# A mandolin landed in my lap a couple of hours ago



## Bubb (Jan 16, 2008)

Now what?



Any good lessons/sites to check out.
I don't even know how to tune the thing yet,


----------



## shoretyus (Jan 6, 2007)

Should be pretty easy to find stuff. Mandolin is a really percussive instrutment when played well.

Current Mecca


----------



## Bubb (Jan 16, 2008)

Yeah.I like the sound of them,had one in the back of my mind for a while ,now here it is.
Haven't even looked around yet ... @Mooh plays one IIRC .
This one is just a little Fender, entry level, hardshell case , strap, and a Seiko tuner....for free .
Not a scratch on it ,just needs a little wipe down,check for loose screws et al.
I'll get at that later tonight.
Should be fun to mess around with for a while and see what happens with it.
First stop...strings & setup then check out tuning,basic chords etc.


----------



## Mooh (Mar 7, 2007)

Mooh plays one a lot. 

Check out the resources at www.mandolincafe.com


----------



## Bubb (Jan 16, 2008)

Mooh said:


> Mooh plays one a lot.
> 
> Check out the resources at www.mandolincafe.com


Thanks Mooh...any idea on value of this thing?
It was free from my brother via our cousin but I'll want give a little payback eventually.


----------



## bw66 (Dec 17, 2009)

Those entry level fenders can be pretty decent. I learned on the electric version of that one - it was a decent instrument until I put heavier gauge strings on it and the laminate top caved in... lesson learned.


----------



## Guest (Feb 16, 2017)

Nice score.
Standard tuning is GDAE.
Picture yourself playing a lefty guitar in a right hand position.

I have the FM62SCE.
I can only play it for a bit because the narrow neck cramps my hand.


----------



## Bubb (Jan 16, 2008)

bw66 said:


> Those entry level fenders can be pretty decent. I learned on the electric version of that one - it was a decent instrument until I put heavier gauge strings on it and the laminate top caved in... lesson learned.

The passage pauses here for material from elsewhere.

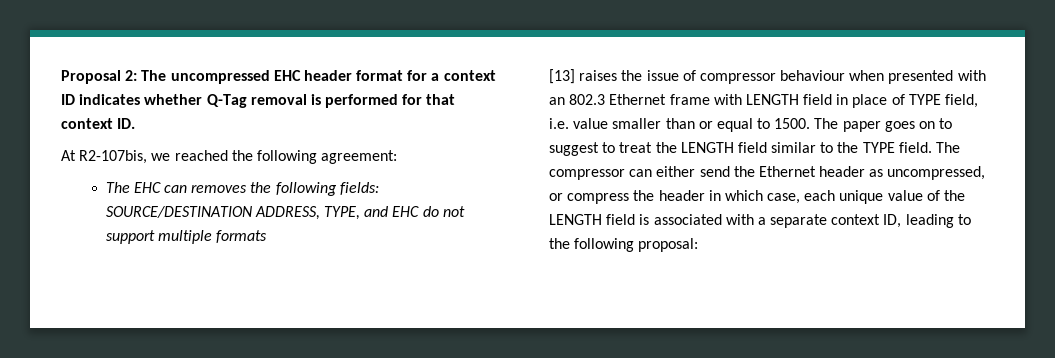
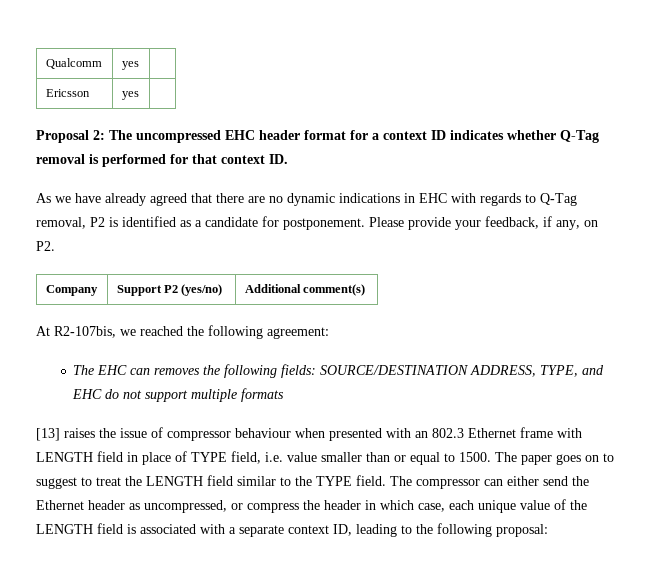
+ Qualcomm | yes |
+ Ericsson | yes |
+ As we have already agreed that there are no dynamic indications in EHC with regards to Q-Tag removal, P2 is identified as a candidate for postponement. Please provide your feedback, if any, on P2.
+ Company | Support P2 (yes/no) | Additional comment(s)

...note to self...stick to lights


----------



## Bubb (Jan 16, 2008)

laristotle said:


> Nice score.
> Standard tuning is GDAE.
> *Picture yourself playing a lefty guitar in a right hand position.*


LOL !
I'm gonna need more scotch for that ...lots more.


----------



## Bubb (Jan 16, 2008)

I've got G, C, & D figured out,I'm good for about 1000 songs.


----------



## dodgechargerfan (Mar 22, 2006)

Bubb said:


> ...note to self...stick to lights


Give flat wounds a try.
I did that on my Smokey Mountain and I loved it. Great tone and no more string squeak.


----------



## ronmac (Sep 22, 2006)

Thanks for the link, shorteyus. I now have extreme GAS for a pair of those Gefell mics used on the mando.


----------



## davetcan (Feb 27, 2006)

Here is our own Dom Polito


----------



## keithb7 (Dec 28, 2006)

I have a Mandolin that I use in a cover band for a few songs. It's a nice change from the standard 4 pc rock/blues/country cover band.
I play:
Wagon Wheel, Darius Rucker
Ho Hey, by The Lumineers 
Copperhead Road, Steve Earl
Fishing In The Dark. Nitty Gritty Dirt Band

I have no idea how to play it. I just learned the chords. I take a few solos that I improvise by ear. I just found which frets to avoid in what songs. 
The audience seems to love it. Lots of singing along, cheers, hi-fives etc. We get paid. We get repeat gigs and recommendations...Meh. It works.


----------



## Budda (May 29, 2007)

Who threw it?!


----------



## zontar (Oct 25, 2007)

Mooh said:


> Mooh plays one a lot.
> 
> Check out the resources at www.mandolincafe.com


There's a lot of good info there...
(And also a picture or two of my Mandobird...)


----------



## High/Deaf (Aug 19, 2009)

laristotle said:


> Nice score.
> Standard tuning is GDAE.
> Picture yourself playing a lefty guitar in a right hand position.





Bubb said:


> LOL !
> I'm gonna need more scotch for that ...lots more.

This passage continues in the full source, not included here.